For Vegetables and Herbs
Vacuum cooling is the most effective and reliable method for cooling lettuces, herbs, mushrooms, delicate sprouts, and even compact vegetables. At the Weber Vacuum Group, we design and build the fastest and most energy-efficient cooling solutions. Our systems not only increase your yield and revenue but also help expand your customer base.
Vacuum Technology in Vegetables Supply Chain
Today, our innovative approach is embraced globally by enterprises and farmers of all sizes. The technology’s primary appeal lies in its ability to preserve quality and maximize yields, making it an invaluable tool in the agricultural industry.

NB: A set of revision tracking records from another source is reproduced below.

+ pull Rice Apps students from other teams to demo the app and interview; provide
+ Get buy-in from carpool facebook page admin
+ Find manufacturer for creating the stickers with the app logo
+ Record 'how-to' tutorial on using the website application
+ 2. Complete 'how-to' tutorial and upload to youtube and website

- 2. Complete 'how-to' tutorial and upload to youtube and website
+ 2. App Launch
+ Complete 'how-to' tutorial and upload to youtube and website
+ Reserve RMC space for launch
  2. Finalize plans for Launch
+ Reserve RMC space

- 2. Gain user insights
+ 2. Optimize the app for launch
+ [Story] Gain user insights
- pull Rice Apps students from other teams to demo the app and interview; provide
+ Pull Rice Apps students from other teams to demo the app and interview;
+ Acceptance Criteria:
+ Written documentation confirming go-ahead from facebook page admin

In the logistics and trade sectors, including vegetable trade and for both importers and exporters, Weber is the logical choice. The company’s solutions are renowned for their reliability and low maintenance requirements, ensuring smooth operation throughout the year. Whether in storage or transportation, Weber’s vacuum technology plays a crucial role in maintaining the quality and extending the shelf life of agricultural products, benefiting the entire supply chain from farm to table.

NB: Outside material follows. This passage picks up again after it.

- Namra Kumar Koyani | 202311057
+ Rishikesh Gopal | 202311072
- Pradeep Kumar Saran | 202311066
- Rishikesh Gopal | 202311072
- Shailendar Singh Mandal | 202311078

In the previous decade, Weber Cooling has grown into the leading supplier of vacuum coolers for vegetables and herbs. This provides us with unparalleled knowledge, experience, and economies of scale, enabling us to offer vacuum cooling solutions at an affordable price. We supply small (one pallet) to large (trailer-sized) hydronic systems for cooling lettuce, herbs, broccoli, celery, radish, and many other products all over the world. Weber Cooling understands what it takes to achieve perfect pre-cooling of your products and offers solutions that can optimize your cooling process.
Vacuum pre-cooling
Vacuum is the most effective and energy-efficient pre-cooling method for many vegetables. It is the only method you can achieve uniform and thorough cooling, virtually independent of the packing method (if not air-tight packed). For the right products, cooling by vacuum will save you on time & energy and will preserve quality and freshness like no other method can give you. Additionally, vacuum cooling is the best method to control the free moisture in products, avoiding microbial growth and decay.

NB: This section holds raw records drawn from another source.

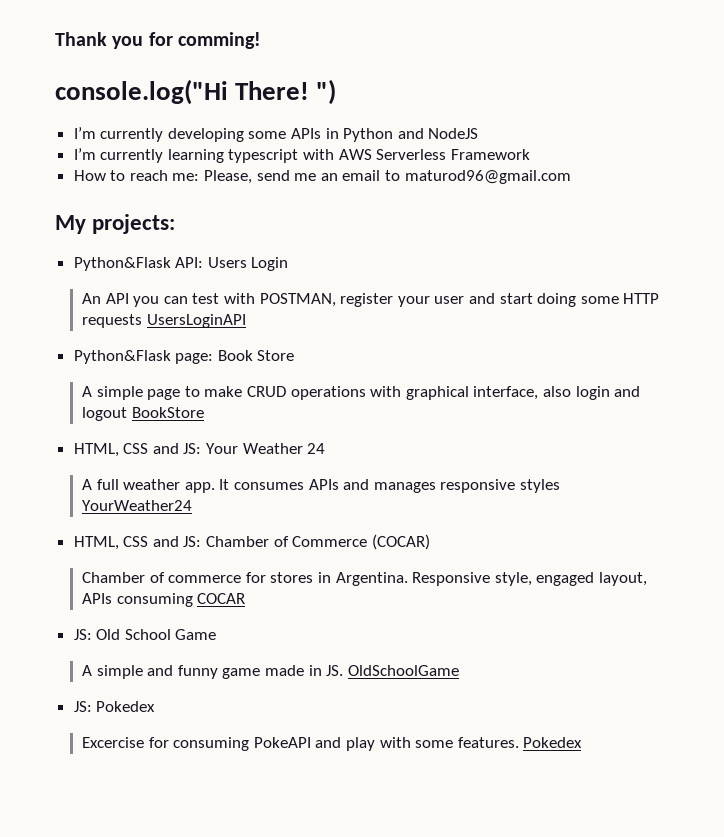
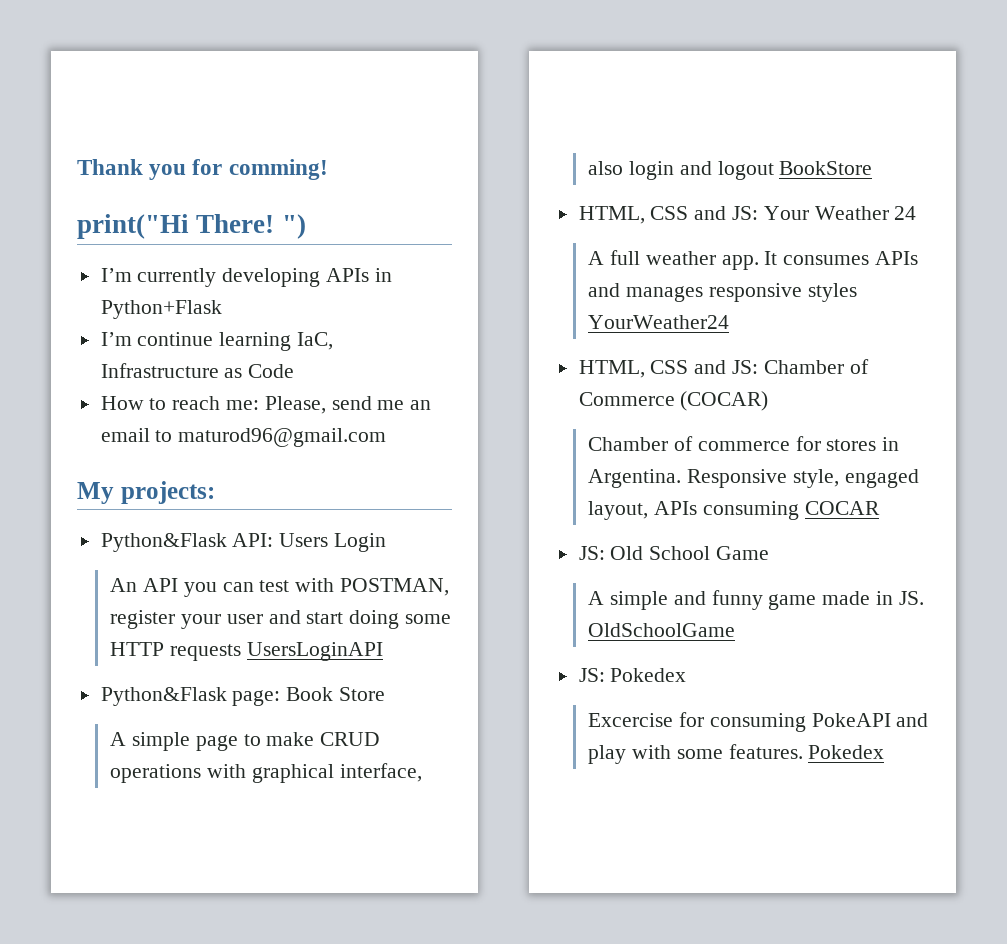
- console.log("Hi There!
+ print("Hi There!
- I’m currently developing some APIs in Python and NodeJS
- I’m currently learning typescript with AWS Serverless Framework
+ I’m currently developing APIs in Python+Flask
+ I’m continue learning IaC, Infrastructure as Code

Download our latest brochure for vacuum cooling vegetables & herbs
Advantages for vegetable and herbs
Improved Quality
By putting the produce to “sleep” much quicker, respiration (sweating, resulting in loss of weight and moisture build-up) and transpiration (breathing) of produce are reduced. Freshness and quality are therefore maintained for longer.
Faster Pre Cooling Times
Traditional cooling methods can take hours, whereas vacuum pre-cooling can reduce the temperature of produce from 20-25 °C to 1-5 °C within 10-20 minutes for leafy vegetables and herbs and from 30-45 minutes for compact vegetables. Faster cooling means produce can be processed and shipped more quickly, maintaining peak freshness for longer.
Extended Shelf Life
By cooling your produce in a matter of minutes, produce is ready to enter the cold chain much sooner. Moreover, the capillary water inside the plant causes condensation during the cold chain process, which can raise the temperature in the surrounding area and affect the arrival quality. By removing the excess water and slightly drying the product, this isn’t an issue anymore, and shelf-life is extended.
Uniform Cooling
Vacuum cooling takes away energy in the form of heat from the product, which ensures rapid cooling. The quick and uniform cooling (the surface and core of the product reach the same temperature after vacuum cooling.
Environmental Benefits
The vacuum pre-cooling process is energy efficient compared to traditional methods. Reduced energy usage contributes to a lower carbon footprint, supporting sustainable farming practices.
Intelligent design
Thanks to our intelligent design we can provide systems of one pallet to trailer size and beyond, always addressing specific needs of our users.